### TASK OBJECTIVE
Repeat each entry word for word. Leave any images out of the copy.

(Records drawn from a dataset)
--------------------

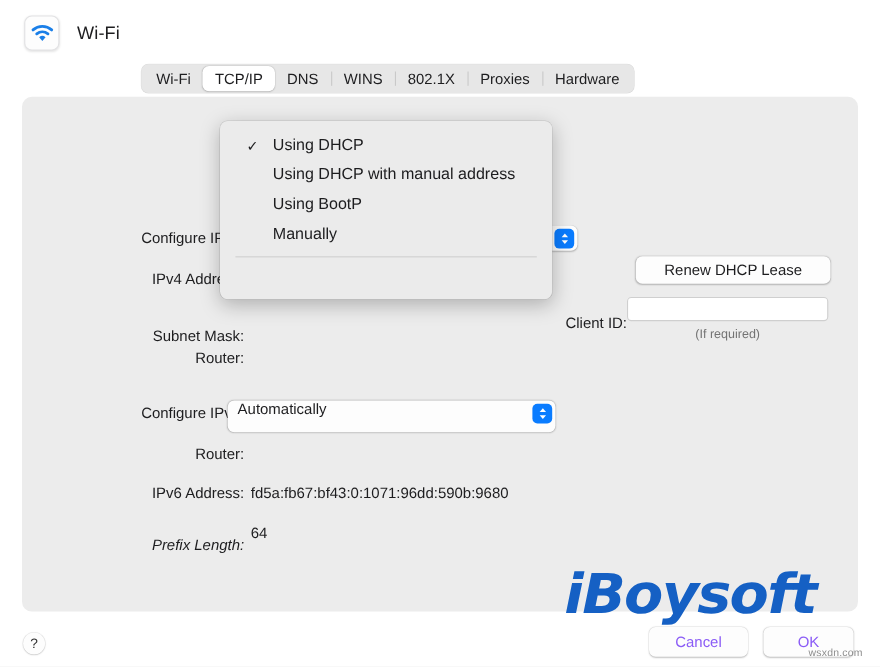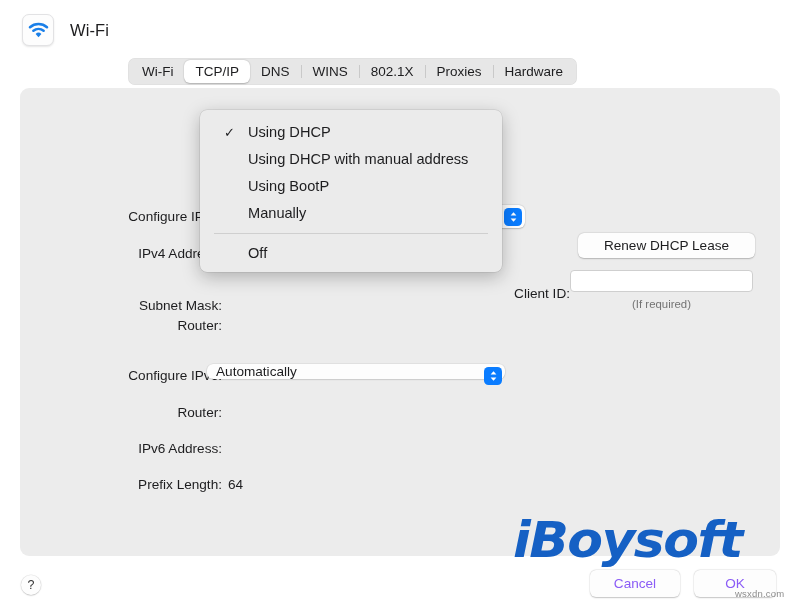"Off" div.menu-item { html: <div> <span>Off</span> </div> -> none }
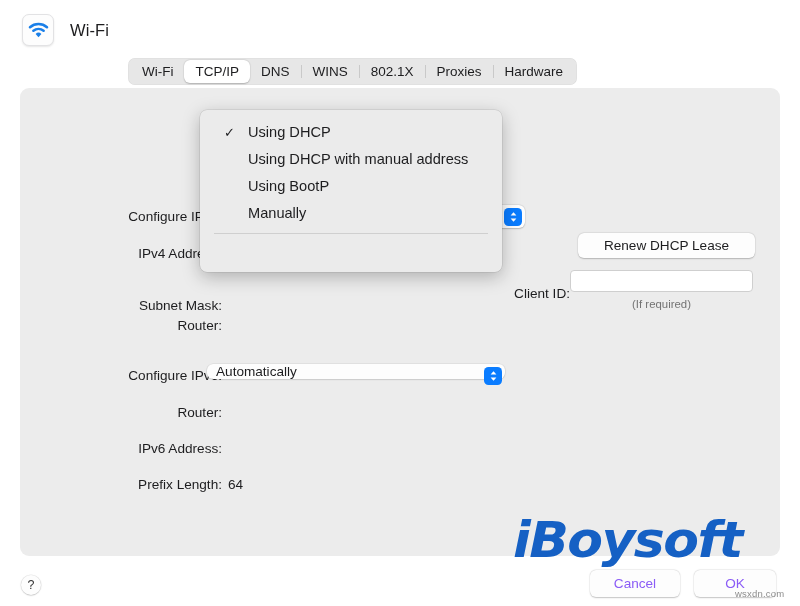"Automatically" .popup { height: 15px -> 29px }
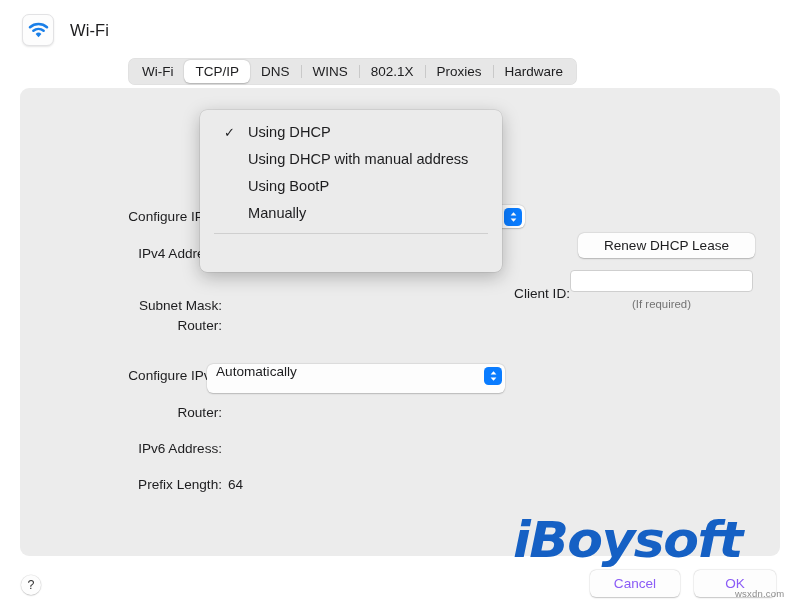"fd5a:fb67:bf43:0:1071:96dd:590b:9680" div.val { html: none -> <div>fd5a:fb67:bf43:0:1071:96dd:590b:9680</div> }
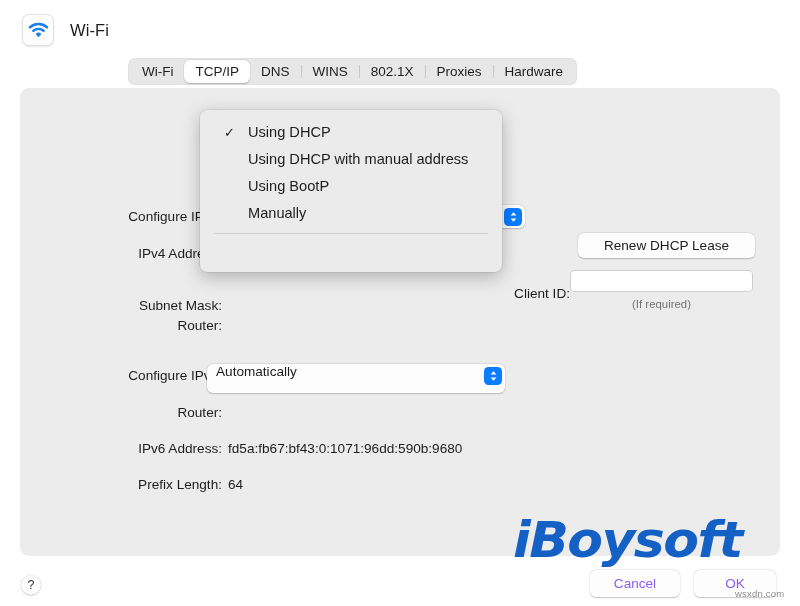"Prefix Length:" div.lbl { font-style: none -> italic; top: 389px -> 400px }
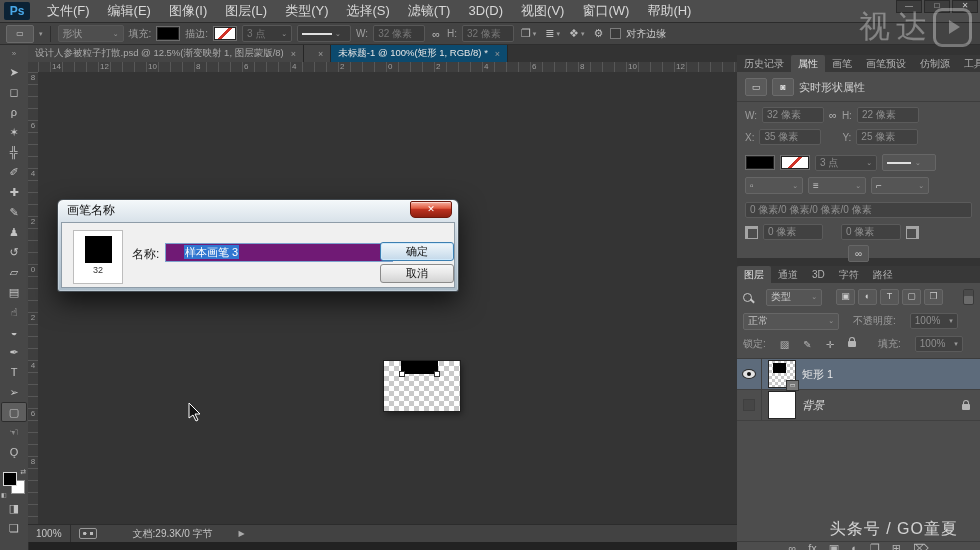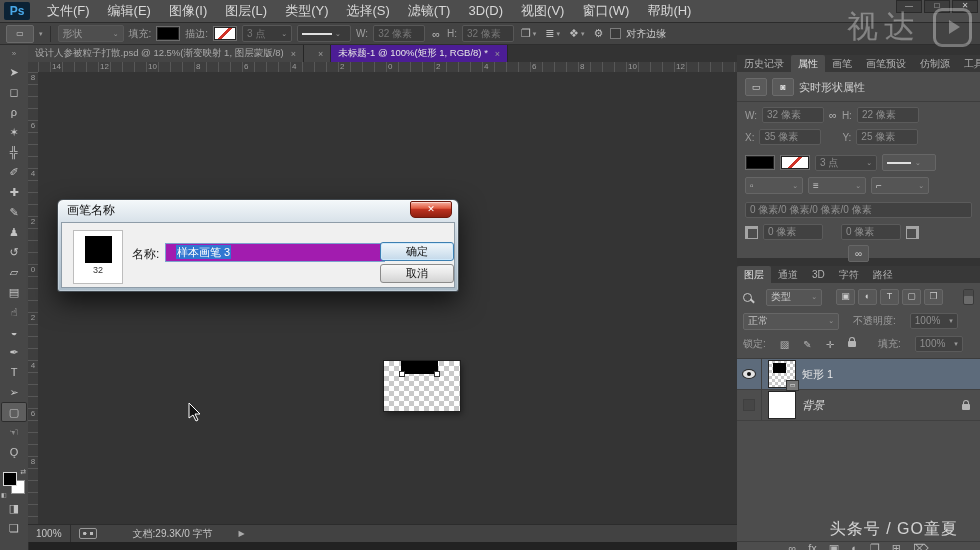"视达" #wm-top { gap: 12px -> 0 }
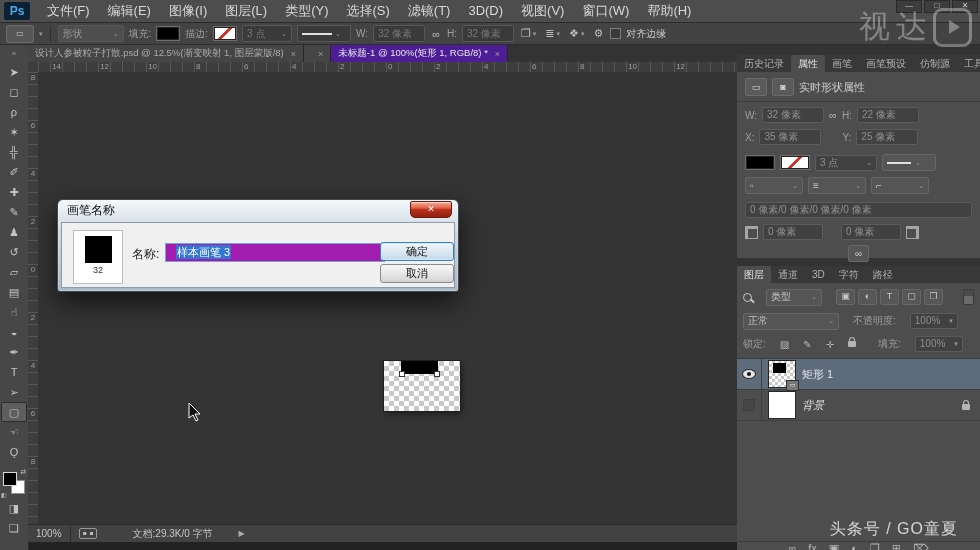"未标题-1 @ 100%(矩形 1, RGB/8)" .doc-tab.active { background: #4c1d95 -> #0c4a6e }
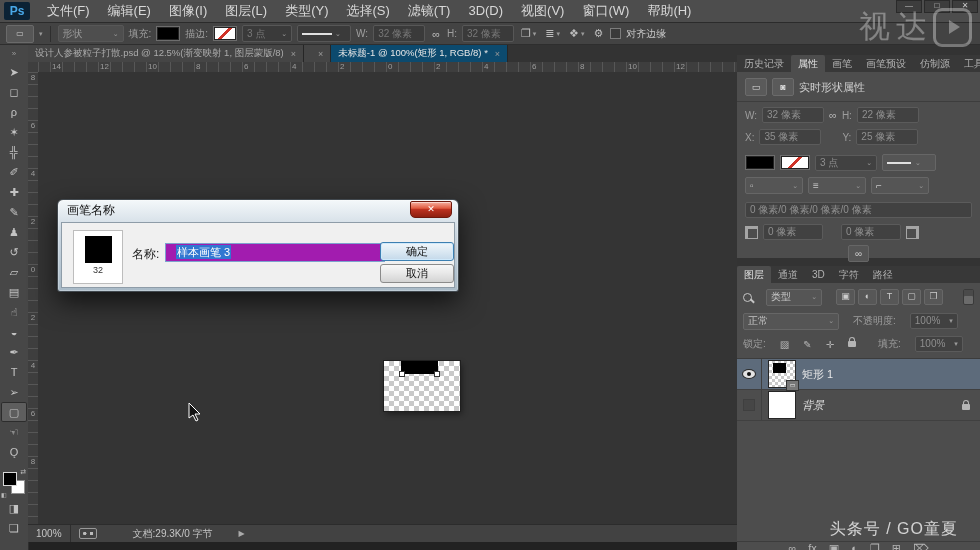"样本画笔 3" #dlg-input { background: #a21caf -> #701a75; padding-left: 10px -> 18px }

--------------------

### ANSWER SECTION
"Off" div.menu-item { html: <div> <span>Off</span> </div> -> none }
"Automatically" .popup { height: 15px -> 29px }
"fd5a:fb67:bf43:0:1071:96dd:590b:9680" div.val { html: none -> <div>fd5a:fb67:bf43:0:1071:96dd:590b:9680</div> }
"Prefix Length:" div.lbl { font-style: none -> italic; top: 389px -> 400px }
"视达" #wm-top { gap: 12px -> 0 }
"未标题-1 @ 100%(矩形 1, RGB/8)" .doc-tab.active { background: #4c1d95 -> #0c4a6e }
"样本画笔 3" #dlg-input { background: #a21caf -> #701a75; padding-left: 10px -> 18px }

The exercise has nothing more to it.